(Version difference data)
^^^^

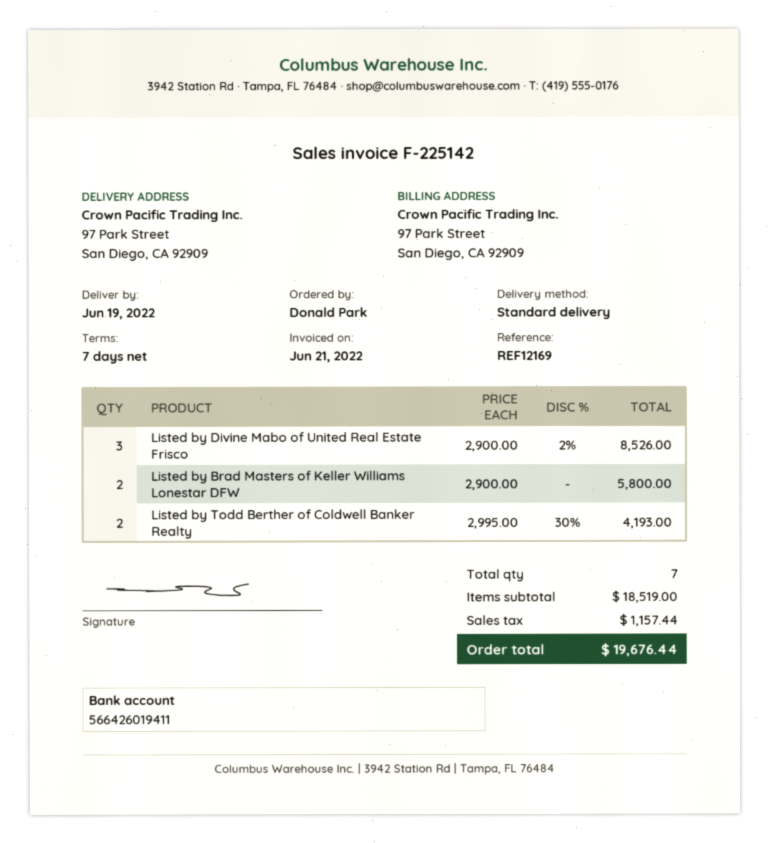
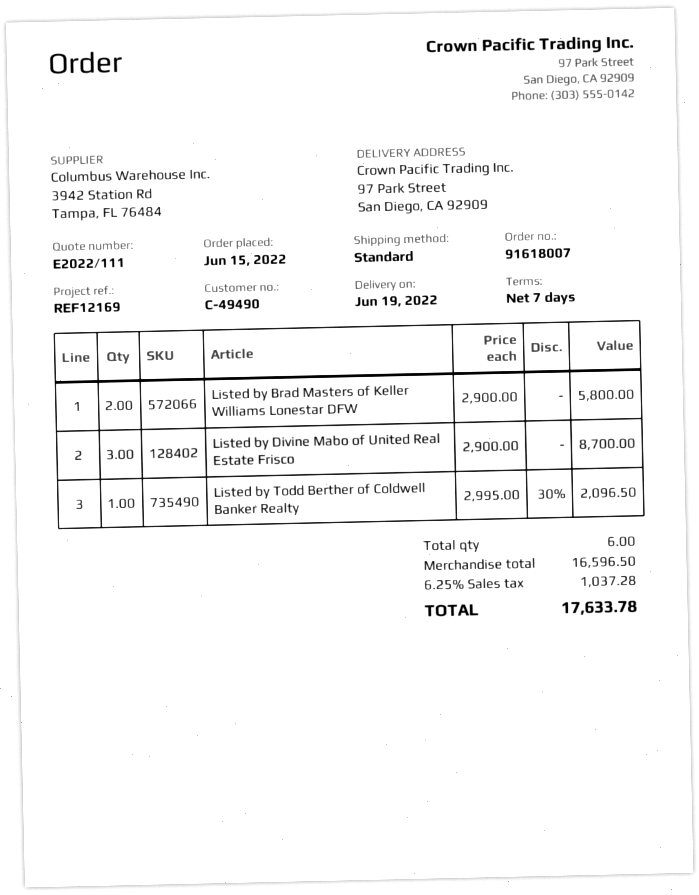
Listed by Divine Mabo of United Real Estate Frisco: 3 x 2900.00 - 2% = 8526.00 -> 3 x 2900.00 = 8700.00
Listed by Todd Berther of Coldwell Banker Realty: 2 x 2995.00 - 30% = 4193.00 -> 1 x 2995.00 - 30% = 2096.50
total quantity: 7 -> 6
subtotal: 18519.00 -> 16596.50
tax: 1157.44 -> 1037.28
total: 19676.44 -> 17633.78

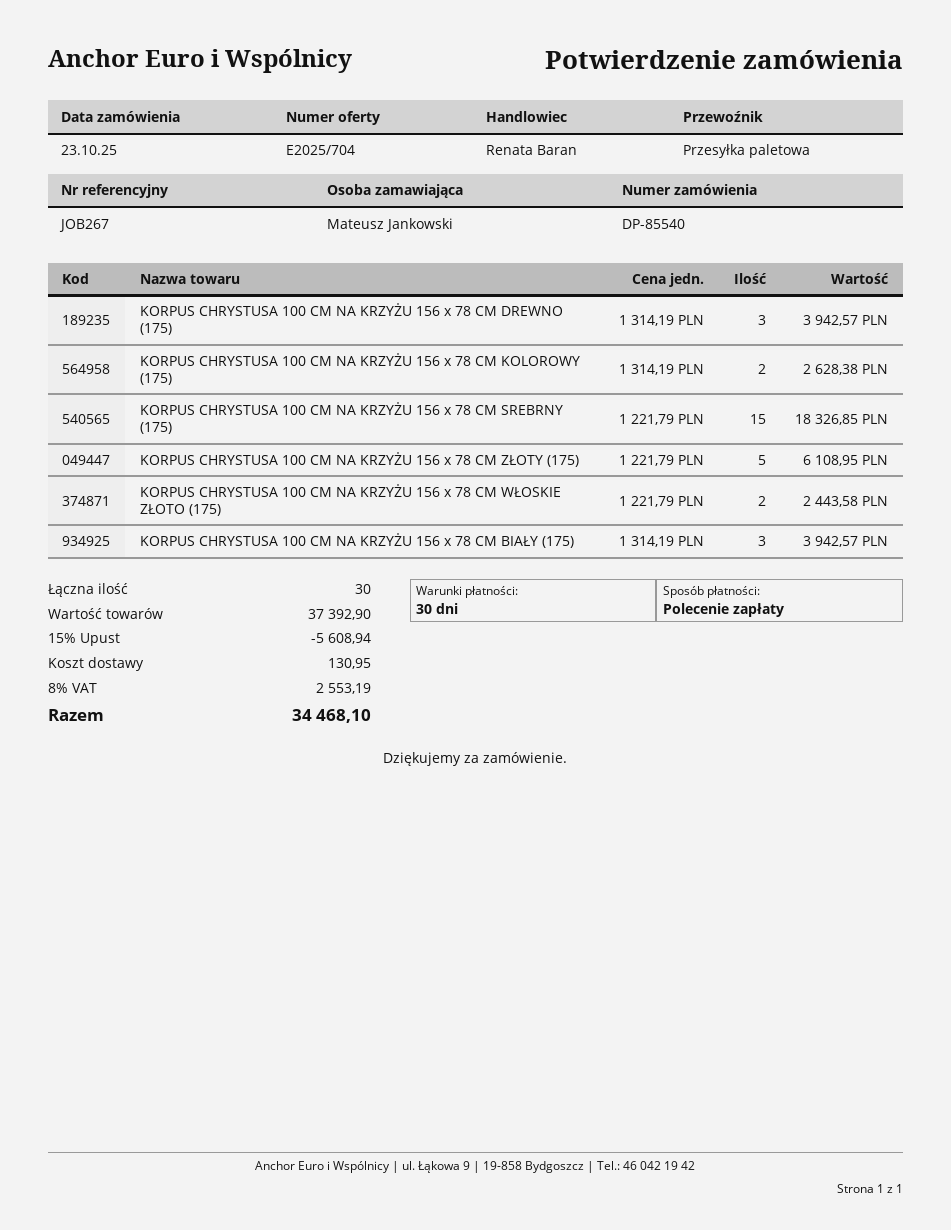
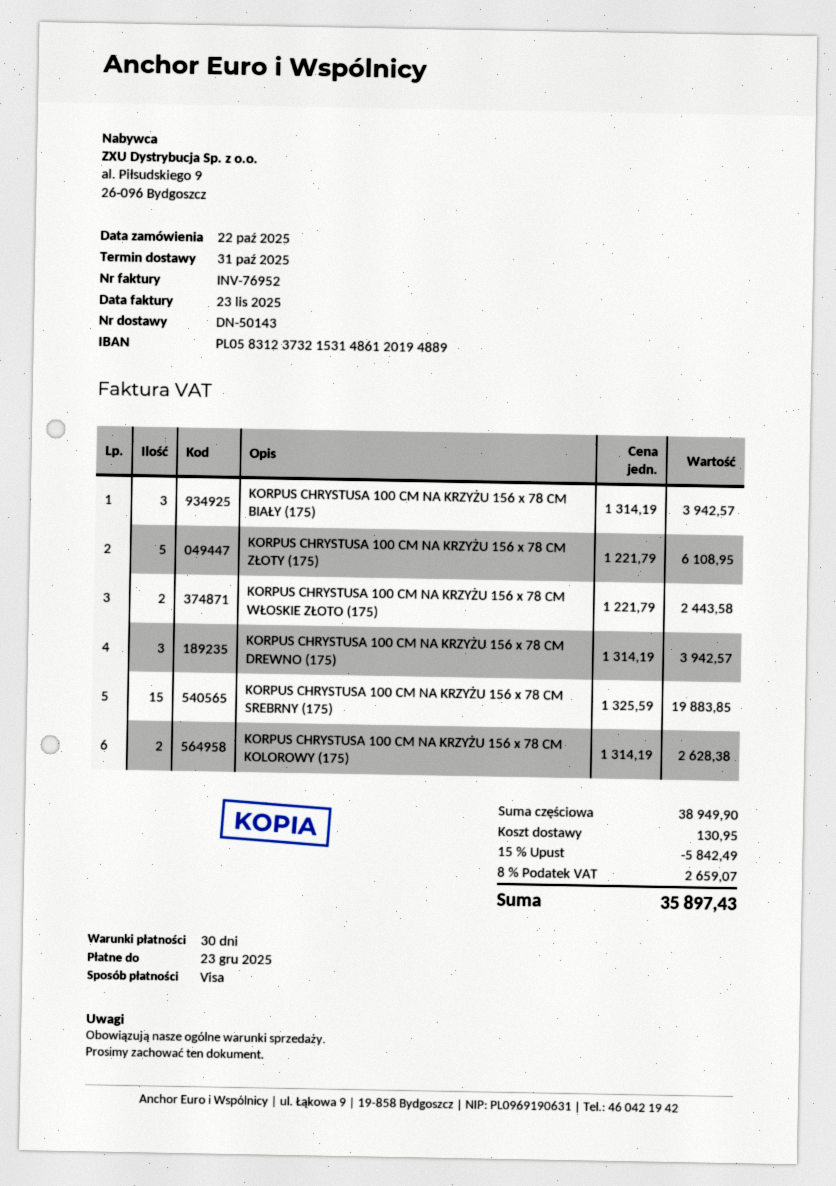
order date: 2025-10-23 -> 2025-10-22
payment method: direct debit -> Visa
KORPUS CHRYSTUSA 100 CM NA KRZYŻU 156 x 78 CM SREBRNY (175): 15 x 1221.79 = 18326.85 -> 15 x 1325.59 = 19883.85
subtotal: 37392.90 -> 38949.90
discount: 15% = 5608.94 -> 15% = 5842.49
tax: 8% = 2553.19 -> 8% = 2659.07
total: 34468.10 -> 35897.43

^^^^

Pull out every line in the data above that has the word "Listed".

Listed by Divine Mabo of United Real Estate Frisco: 3 x 2900.00 - 2% = 8526.00 -> 3 x 2900.00 = 8700.00
Listed by Todd Berther of Coldwell Banker Realty: 2 x 2995.00 - 30% = 4193.00 -> 1 x 2995.00 - 30% = 2096.50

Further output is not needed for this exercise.